Profile tables and write results to storage.

Parameters:

  • table_patterns (Optional[List[TablePattern]]): Optional list of tables to profile (uses config if not provided)
  • dry_run (bool): If True, profile but don't write to storage (default: False)
  • progress_callback (Optional[Callable]): Optional callback function(current, total, table_name) called when starting each table

Returns: List of ProfilingResult objects

Example:

# Simple profiling
results = client.profile()

# With progress callback
def progress(current, total, table_name):
print(f"Profiling {table_name} ({current}/{total})...")

results = client.profile(progress_callback=progress)
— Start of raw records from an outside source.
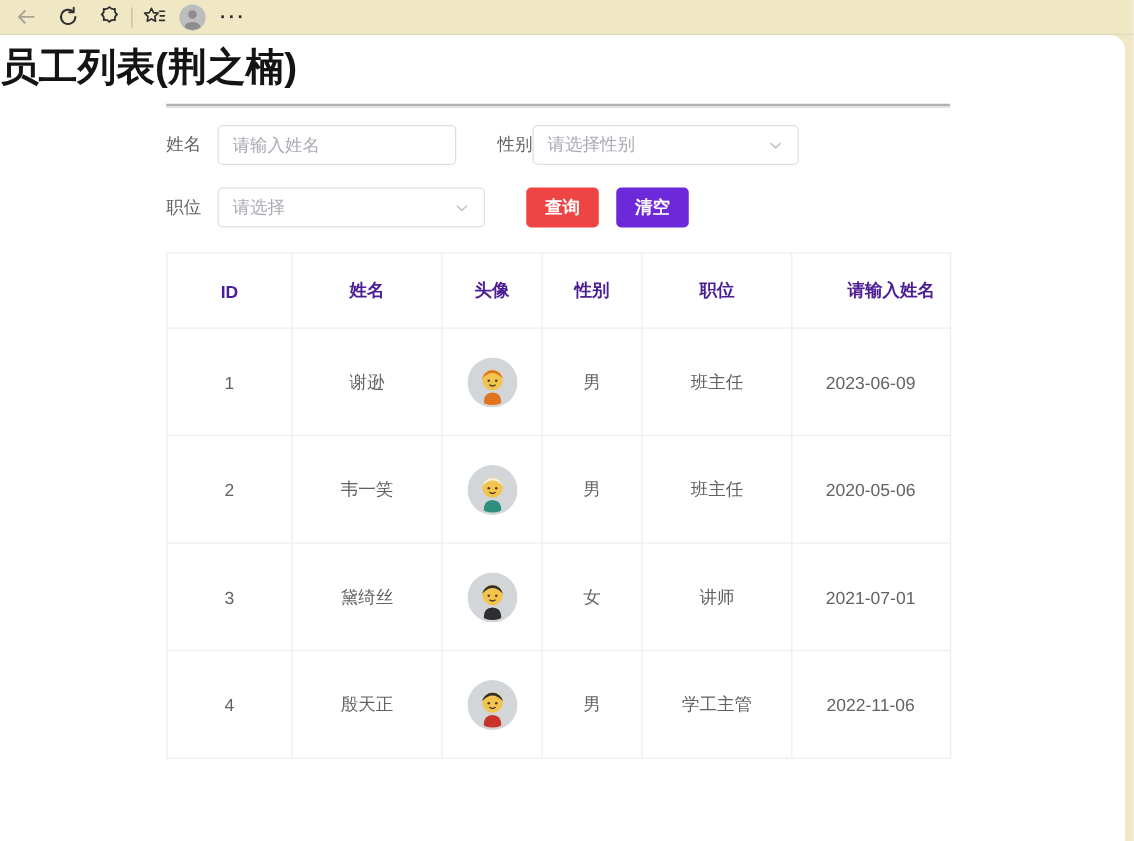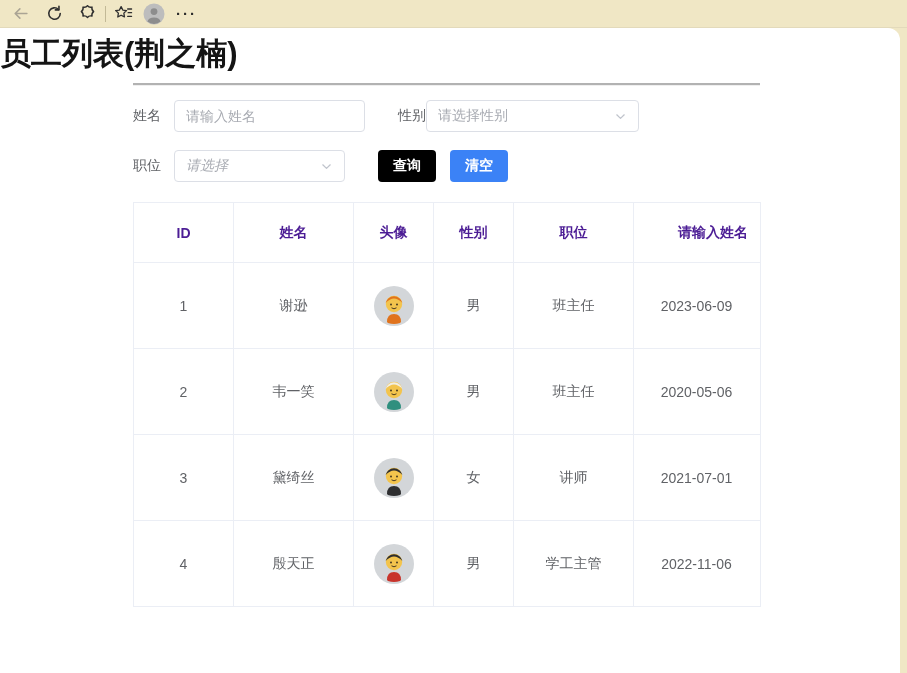"请选择" .sel-pos { font-style: italic -> none; width: 171px -> 214px }
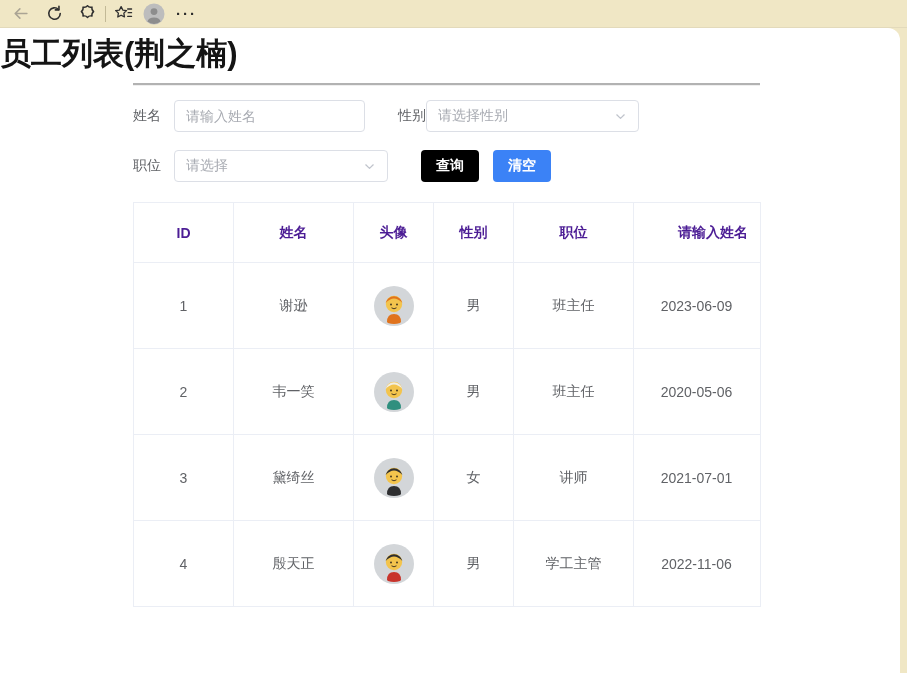"查询" .btn.primary { background: #000000 -> #ef4444 }
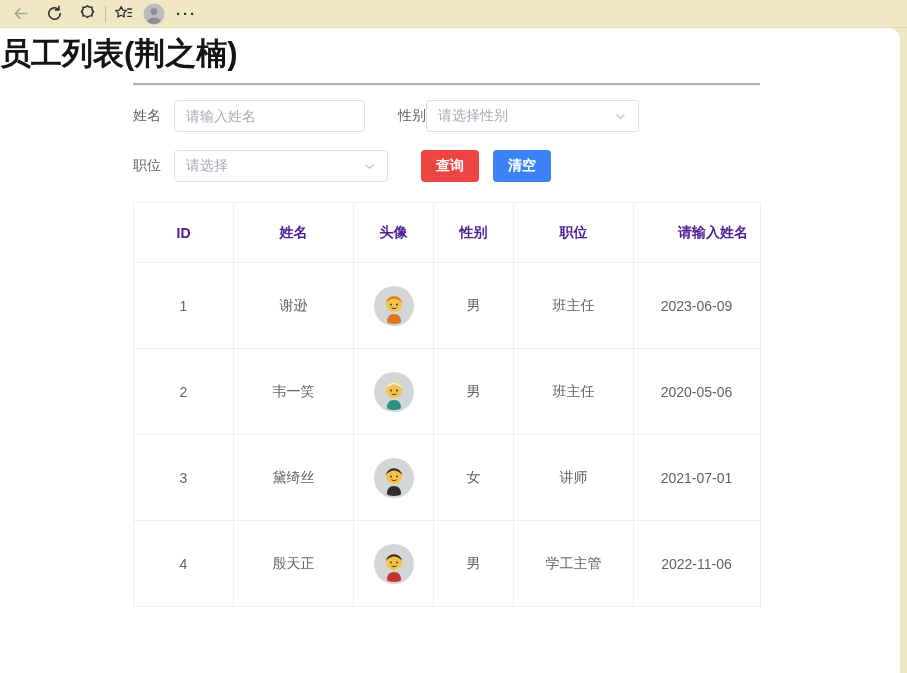"清空" .btn.info { background: #3b82f6 -> #6d28d9 }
# Dry run (test without writing)
results = client.profile(dry_run=True)

# Access results
for result in results:
print(f"{result.dataset_name}:")
print(f" Run ID: {result.run_id}")
print(f" Columns: {len(result.columns)}")
print(f" Row count: {result.metadata.get('row_count')}")
detect_drift(dataset_name, baseline_run_id=None, current_run_id=None, schema_name=None) -> DriftReport

Detect drift between profiling runs.

Parameters:

  • dataset_name (str): Name of the dataset/table
  • baseline_run_id (Optional[str]): Run ID to use as baseline (default: auto-selected based on strategy)
  • current_run_id (Optional[str]): Run ID to compare (default: latest run)
  • schema_name (Optional[str]): Optional schema name

Returns: DriftReport object with detected drift details

Example:

# Automatic baseline selection
report = client.detect_drift("customers")

# Specify runs explicitly
report = client.detect_drift(
dataset_name="customers",
baseline_run_id="abc-123",
current_run_id="def-456"
)

# Access drift information
print(f"Total drifts: {report.summary['total_drifts']}")
print(f"Schema changes: {len(report.schema_changes)}")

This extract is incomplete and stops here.